No final dos anos 1980, havia na extinta TV Manchete um programa chamado “Documento Especial”, apresentado por um homem muito sério. Era uma espécie de Globo Repórter, focando num assunto particular, de relevo para a audiência em geral. Certa ocasião, a matéria abordada foi a Vila Mimosa, reduto da prostituição no Rio de Janeiro. Eu, então com dezesseis anos, inevitavelmente cedi ao apelo interior e assisti o programa todo, a avidez multiplicada pelos hormônios e pela curiosidade que esse assunto sempre desperta.

Muito tempo se passou até que esse lugar voltasse à minha atenção. Aconteceu quando o escritor Alexandre Coslei divulgava nas comunidades literárias do facebook o livro que havia concebido a respeito, na verdade uma coletânea de contos, chamado “Os Paralelepípedos da Vila Mimosa”.

Com a curiosidade despertada, acabei adquirindo um exemplar. Li-o de um só fôlego. Ao contrário do clima pesado do antigo programa da Manchete, Coslei opta por uma prosa mais fácil, fluida agradável. É como uma conversa de bar, com seus exageros e mentiras deliciosamente descaradas (Dona Gioconda), próxima de Luis Fernando Veríssimo (Vox), com seus anti-heróis suburbanos, e mesmo de Nelson Rodrigues (A Morte é Cinza) e seus pecados que secretamente cultivamos).

O estilo é peculiar, no entanto, com ambientação primorosa, levando o leitor pelas ruas do Rio de Janeiro, seus bairros, guetos, bares e inferninhos.

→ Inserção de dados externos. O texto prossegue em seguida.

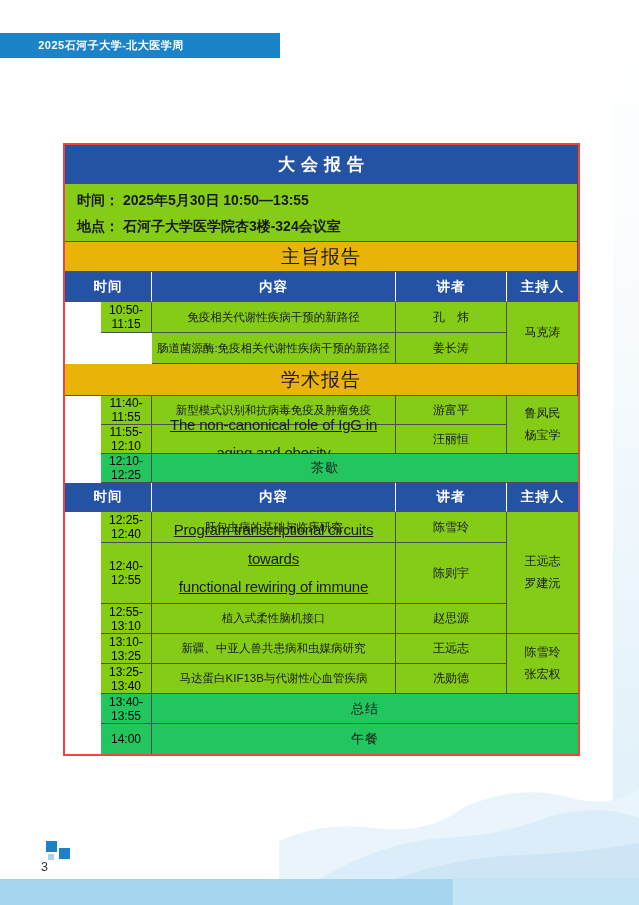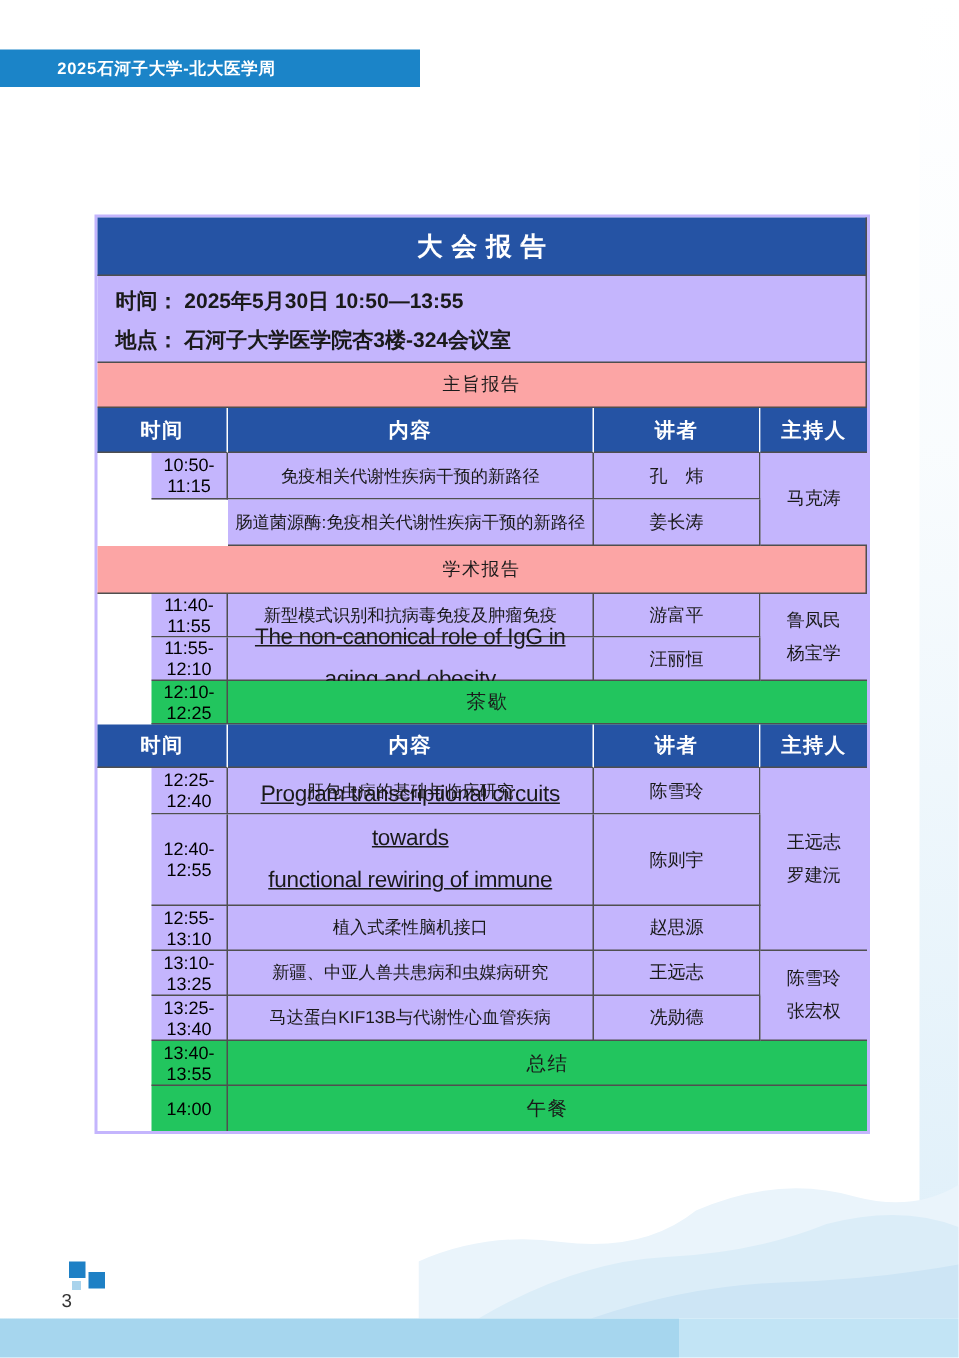"大会报告" .schedule { border: 2px solid #c4b5fd -> 2px solid #ef4444 }
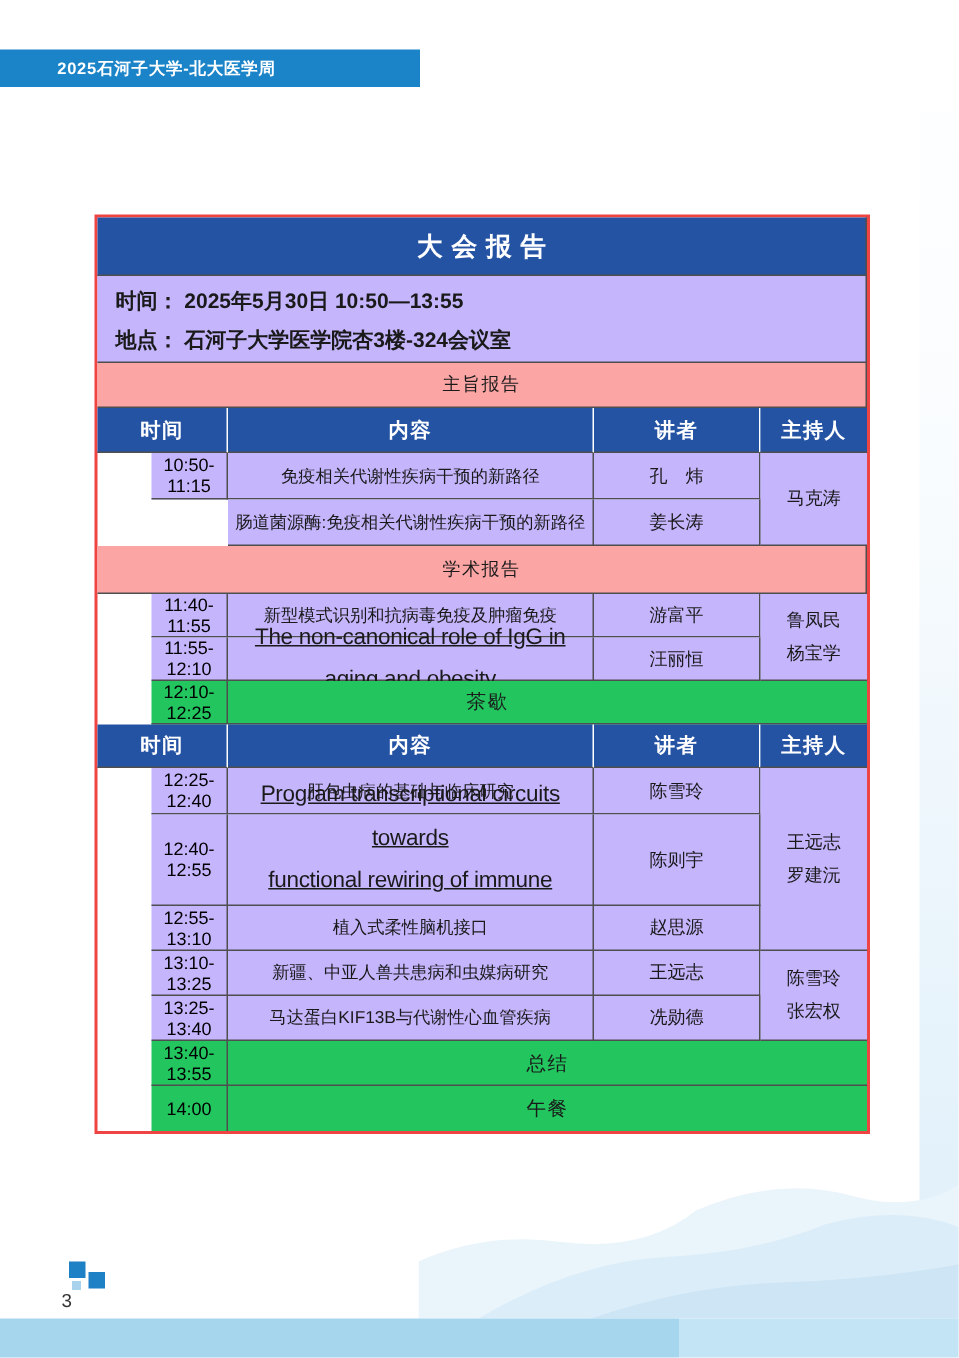"时间： 2025年5月30日 10:50—13:55" .c { background: #c4b5fd -> #84cc16 }
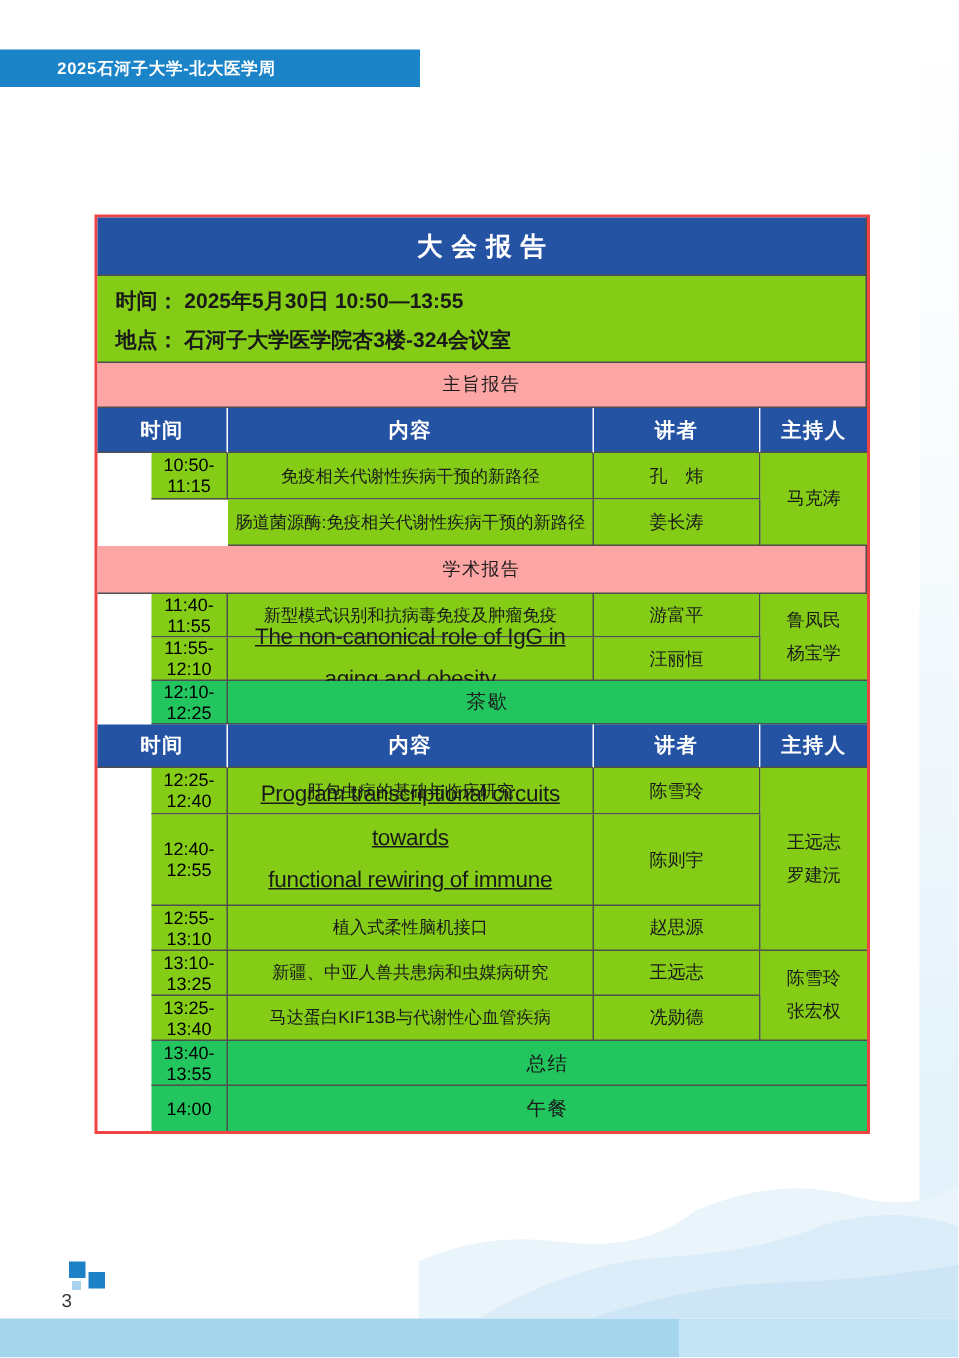"主旨报告" .sec { background: #fca5a5 -> #eab308; font-size: 12px -> 19px }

Coslei funciona como um guia experiente, uma espécie de irmão mais velho que surge com os mapas secretos de um submundo que se esconde sob a arquitetura carioca.

Em sua maioria, os contos, tratam das prostitutas, dos cafetões, de gente comum que se rende aos instintos (Deus, o Diabo e a Meretriz) e às obsessões (A Fera Camuflada) , apresentando ao leitor um mundo (quase) desconhecido, ao mesmo tempo fascinante, misterioso, mas também opressivo e em certos aspectos lúgubre (O homem que não existiu).

De fato, sobressai-se o universo do sexo pago nos textos, mas há espaço para a abordagem de do lado humano e social desses personagens (Carta de uma prostituta). Não só deles, mas gente comum, do dia a dia (A Revelação), funcionários públicos, cabeleireiras, escritores e jornalistas (Aurora Hominis) – embora nesses momentos o ritmo decaia um pouco.

O fôlego se recupera nos contos metalinguísticos (Um encontro com Sade e Eternidade), nos de mistério (Carne Fria e Status Homicida) e nos filosóficos (Homem Cibernético e O Ancião), revelando que Coslei transita muito bem por estilos diversos, versatilidade essa que se ressalta a cada metáfora bem empregada, a cada esquina da Tijuca, da Lapa ou de Botafogo.

O que se sobressai, no entanto, é a coragem do autor em voltar-se para um assunto que pode ser considerado no mínimo controverso. Num momento em que se discute de forma veemente e até mesmo agressiva sobre empoderamento feminino, sobre hipersexualização e objetificação da mulher, “Os Paralelepípedos da Vila Mimosa” surgem como uma lufada de brisa fresca, mostrando que é possível falar sobre sexo de maneira inteligente, sem vulgarização e com humor – ainda que os mais sensíveis possam se sentir um pouco desconfortáveis.

Um livro brasileiro, carioca, escrito por um autor talentoso e que não tem medo de flertar com controvérsias. “Os Paralelepípedos da Vila Mimosa” se traduz numa experiência mais do que interessante. Uma leitura que vale cada minuto.